Instructions for the Exchange administrator;
Create a mail enabled Active Directory Distribution Group with the name of the user you want to create an email alias for. You can do this via the Exchange Management Console (so not in Outlook!). Set the primary reply email address of that Distribution Group to the alias for the user. Add the user this alias is for as a member to the Distribution Group. Set “Sent As” permissions on the Distribution Group for the user who this alias is for via Active Directory Users and Computers or via PowerShell; Active Directory Users and Computers Set your view to “Advanced Features” (via the View menu), open the Contact and select the Security tab.
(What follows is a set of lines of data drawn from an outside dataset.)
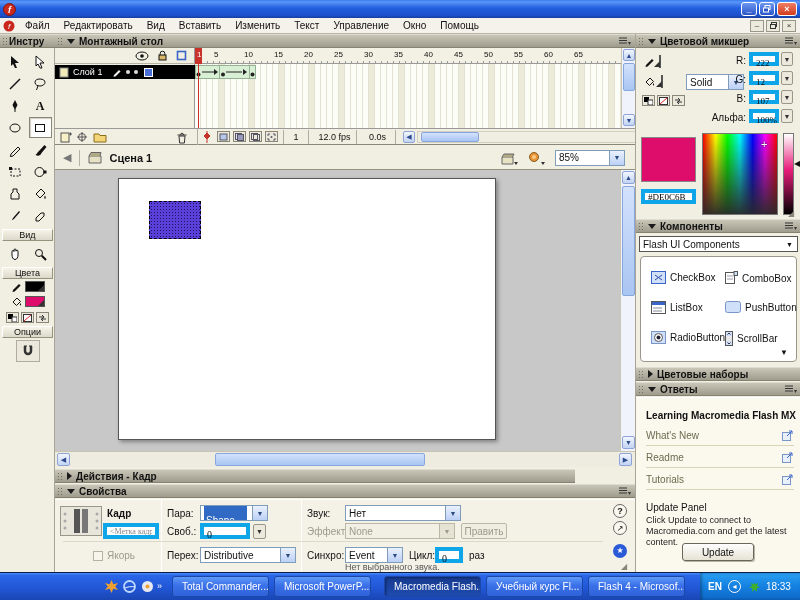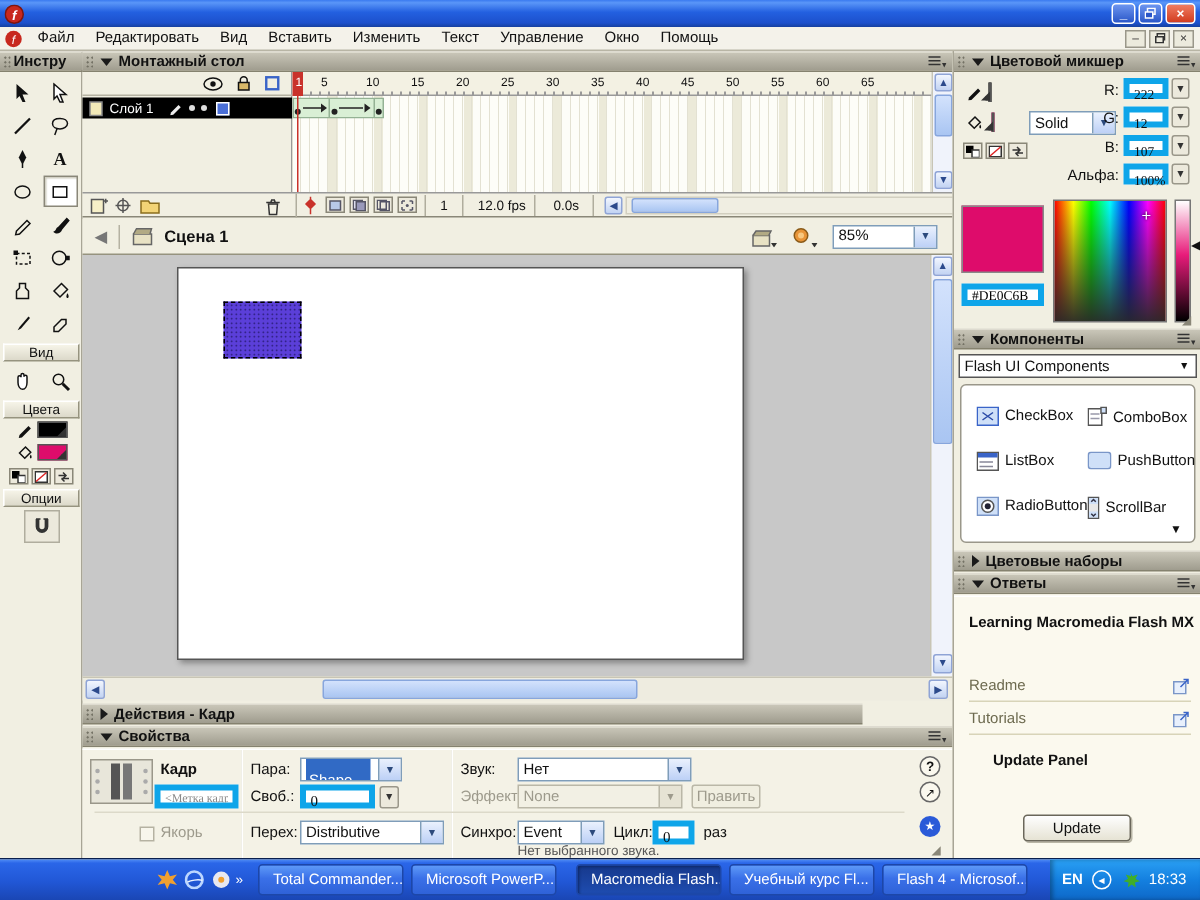--- a/index.html
+++ b/index.html
@@ -709,35 +709,43 @@
       <span>Ответы</span>
       <span class="pmenu">
           <svg width="13" height="10">
             <path d="M1 2h8M1 4.5h8M1 7h8" stroke="#333"></path>
             <path d="M10 6l3 0-1.5 3z" fill="#333"></path>
           </svg>
         </span>
     </div>
     <div class="abs" style="left:0;top:363px;width:165px;height:175px;background:#fbf9ee;border-top:1px solid #fff">
       <span class="lbl" style="left:10px;top:12px;font-weight:bold">Learning Macromedia Flash MX</span>
+      <span class="anslink" style="top:28px">
+        <span>What's New</span>
+        <svg class="lic" width="12" height="11">
+            <rect x="0.5" y="2.5" width="8" height="8" fill="#e8f0fc" stroke="#7a96c8"></rect>
+            <path d="M5 6l5-5M7 1h3v3" stroke="#3a64c8" fill="none"></path>
+          </svg>
+      </span>
       <span class="anslink" style="top:50px">
         <span>Readme</span>
         <svg class="lic" width="12" height="11">
             <rect x="0.5" y="2.5" width="8" height="8" fill="#e8f0fc" stroke="#7a96c8"></rect>
             <path d="M5 6l5-5M7 1h3v3" stroke="#3a64c8" fill="none"></path>
           </svg>
       </span>
       <span class="anslink" style="top:72px">
         <span>Tutorials</span>
         <svg class="lic" width="12" height="11">
             <rect x="0.5" y="2.5" width="8" height="8" fill="#e8f0fc" stroke="#7a96c8"></rect>
             <path d="M5 6l5-5M7 1h3v3" stroke="#3a64c8" fill="none"></path>
           </svg>
       </span>
-      <span class="lbl" style="left:26px;top:104px;font-weight:bold">Update Panel</span>
+      <span class="lbl" style="left:10px;top:104px;font-weight:normal">Update Panel</span>
+      <span class="lbl" style="left:10px;top:117px;width:148px;white-space:normal;font-size:9px;line-height:11px;color:#222">Click Update to connect to Macromedia.com and get the latest content.</span>
       <span class="abs" style="left:46px;top:145px;width:72px;height:18px;background:linear-gradient(180deg,#fefefe,#e6e3d4);border:1px solid #6a675a;border-radius:3px;box-shadow:1px 1px 0 #b8b5a5;text-align:center;line-height:17px">Update</span>
     </div>
   </div>
 
   <div class="abs" style="left:0;top:572px;width:800px;height:1px;background:#0a1f4d"></div>
 
   <div id="taskbar">
     <span class="qlicon" style="left:104px">
         <svg width="13" height="13">
           <path d="M6.5 0l1.8 4.2L13 3l-2.8 3.5L13 10l-4.7-1.2L6.5 13 4.7 8.8 0 10l2.8-3.5L0 3l4.7 1.2z" fill="#f0a030"></path>

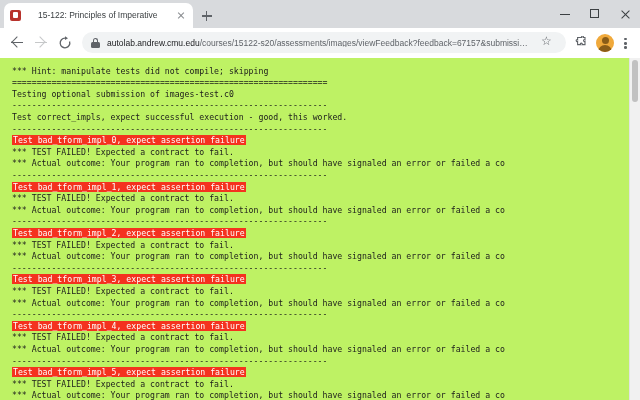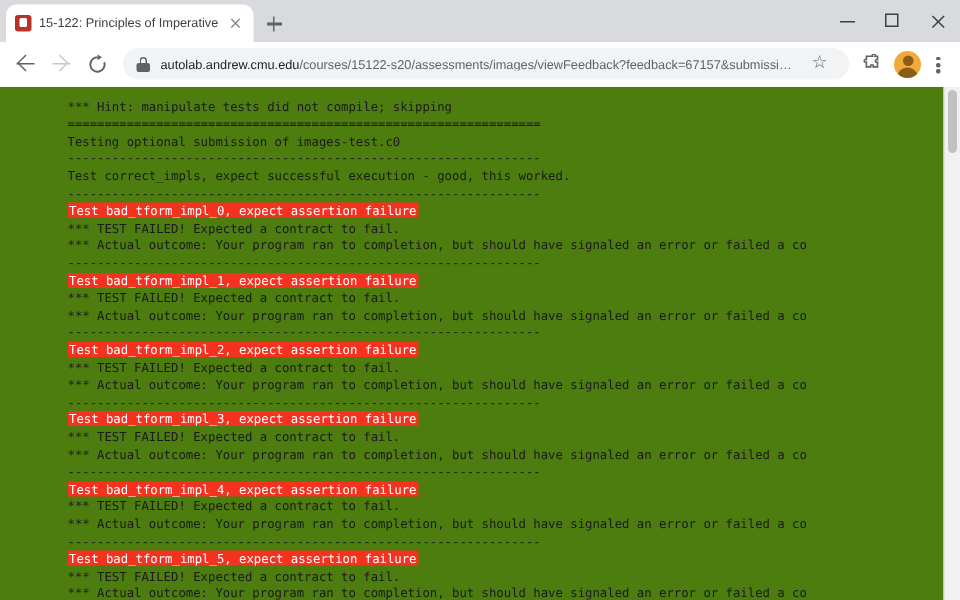--- a/index.html
+++ b/index.html
@@ -29,21 +29,21 @@
   }
   .tab {
     height: 25px;
     max-width: 190px;
     min-width: 120px;
     background: #ffffff;
     border-radius: 7px 7px 0 0;
     display: flex;
     align-items: center;
     padding: 0 6px;
-    gap: 5px;
+    gap: 17px;
     position: relative;
   }
   .favicon {
     width: 11px; height: 11px;
     flex: 0 0 11px;
     border-radius: 2px;
     background: #b8322c;
     position: relative;
   }
   .favicon::after {
@@ -239,25 +239,24 @@
     border-radius: 50%;
     background: #5f6368;
   }
   .menu-dots i:nth-child(1) { top: 5px; }
   .menu-dots i:nth-child(2) { top: 9.2px; }
   .menu-dots i:nth-child(3) { top: 13.4px; }
 
   
   .viewport {
     flex: 1 1 auto;
-    background: #4d7c0f;
-    position: relative;
-    overflow: hidden;
-    display: flex;
-    padding-left: 33px;
+    background: #bef264;
+    position: relative;
+    overflow: hidden;
+    display: flex;
   }
   .content {
     flex: 1 1 auto;
     padding: 8px 0 0 12px;
     overflow: hidden;
   }
   pre.term {
     margin: 0;
     font-family: "DejaVu Sans Mono", "Liberation Mono", monospace;
     font-size: 8.2px;

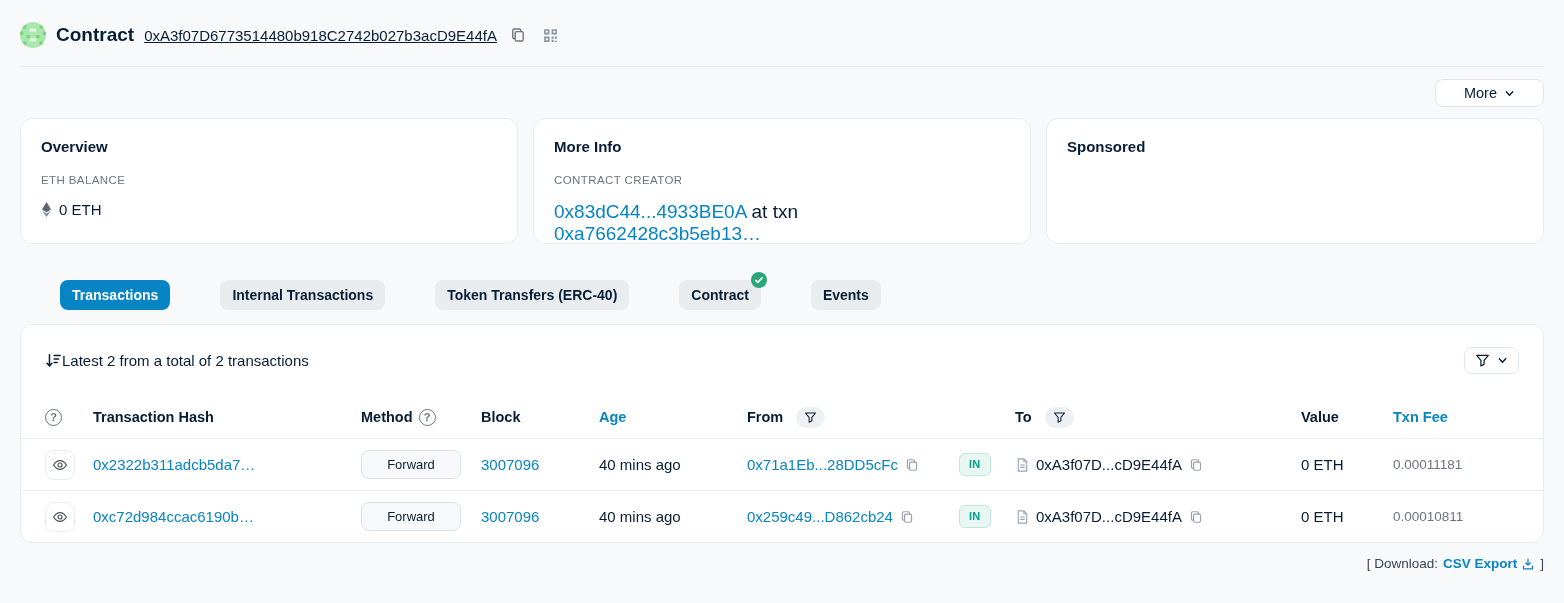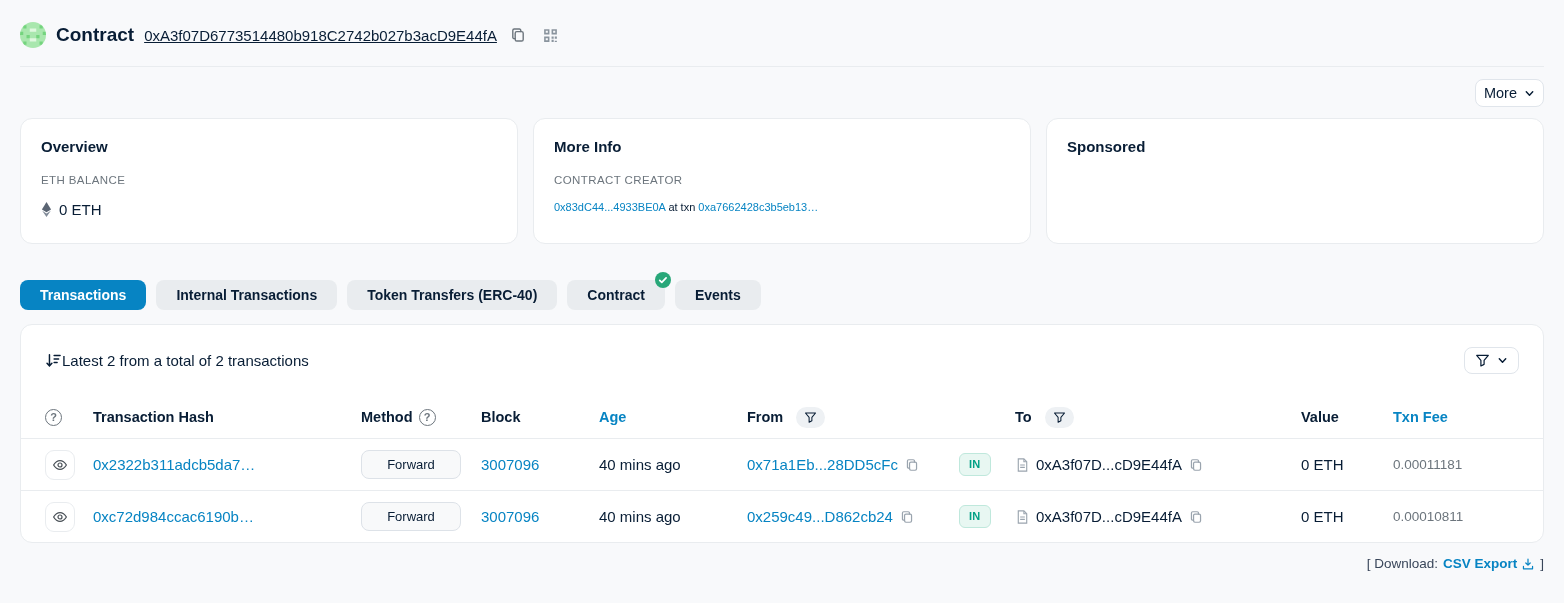--- a/index.html
+++ b/index.html
@@ -19,42 +19,42 @@
   .page-title { font-size:19px; font-weight:700; }
   .addr { font-size:15px; color:#081d35;text-decoration:underline; }
   .icon-btn { background:none; border:none; cursor:pointer; display:inline-flex; align-items:center; justify-content:center; padding:3px; color:#6c757d; }
   .divider { border:none; border-top:1px solid #e9ecef; }
 
   
   .more-row { display:flex; justify-content:flex-end; padding:12px 0 11px; }
   .btn-white {
     display:inline-flex; align-items:center; gap:7px;
     background:#fff; border:1px solid #e0e5eb; border-radius:8px;
-    padding:5px 8px; font-size:14.5px; color:#081d35; cursor:pointer;
+    padding:5px 28px; font-size:14.5px; color:#081d35; cursor:pointer;
     font-family:inherit;
   }
 
   
   .cards { display:flex; gap:15px; }
   .card {
     flex:1 1 0; background:#fff; border:1px solid #e9ecef; border-radius:12px;
     padding:19px 20px; height:126px;
   }
   .card-title { font-size:15px; font-weight:700; margin-bottom:19px; }
   .mini-label { font-size:11.5px; color:#6c757d; letter-spacing:.4px; margin-bottom:15px; font-weight:400; }
   .balance-line { display:flex; align-items:center; gap:7px; font-size:15px; }
   .link { color:#0784c3; text-decoration:none; cursor:pointer; }
-  .creator-line { font-size:11px; color:#081d35; }
+  .creator-line { font-size:19px; color:#081d35; }
 
   
   .tabs { display:flex; gap:10px; margin:36px 0 14px; }
   .tab {
     position:relative; border:none; cursor:pointer; border-radius:8px;
     background:#e9ecef; color:#081d35; font-weight:600; font-size:14px;
-    padding:7px 20px; font-family:inherit; line-height:16px;
+    padding:7px 12px; font-family:inherit; line-height:16px;margin-left:40px;
   }
   .tab.active { background:#0784c3; color:#fff; }
   .tab .verified-badge { position:absolute; top:-8px; right:-6px; }
 
   
   .table-card { background:#fff; border:1px solid #e9ecef; border-radius:12px; overflow:hidden; }
   .summary-row { display:flex; align-items:center; justify-content:space-between; padding:22px 24px; }
   .summary-left { display:flex; align-items:center; font-size:15px; }
   .filter-btn { padding:5px 10px; }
Now add the user who this alias should belong to and select the “Send As” permission. PowerShell (AKA; Exchange Management Shell or EMS); Get-Group -Identity "Group Name" | Add-ADPermission -user "Domain\Username" -ExtendedRights "Send As"
Note:
In Exchange 2007/2010/2013 or Office 365, you can also do this by creating a mail enabled Active Directory Contact with the alias address as its “External E-mail Address” and create an Exchange Transport Rule to deliver it to the user’s mailbox. To set the “Send As” permissions on the Contact for the owner of the alias, you can use Active Directory Users and Computers or the following PowerShell command;
Get-Contact -Identity "Contact Name" | Add-ADPermission -user "Domain\Username" -ExtendedRights "Send As" -
It is entirely possible I am mixing up memory.. I will tinker later tonight on this if I remember when I sit down to work tonight.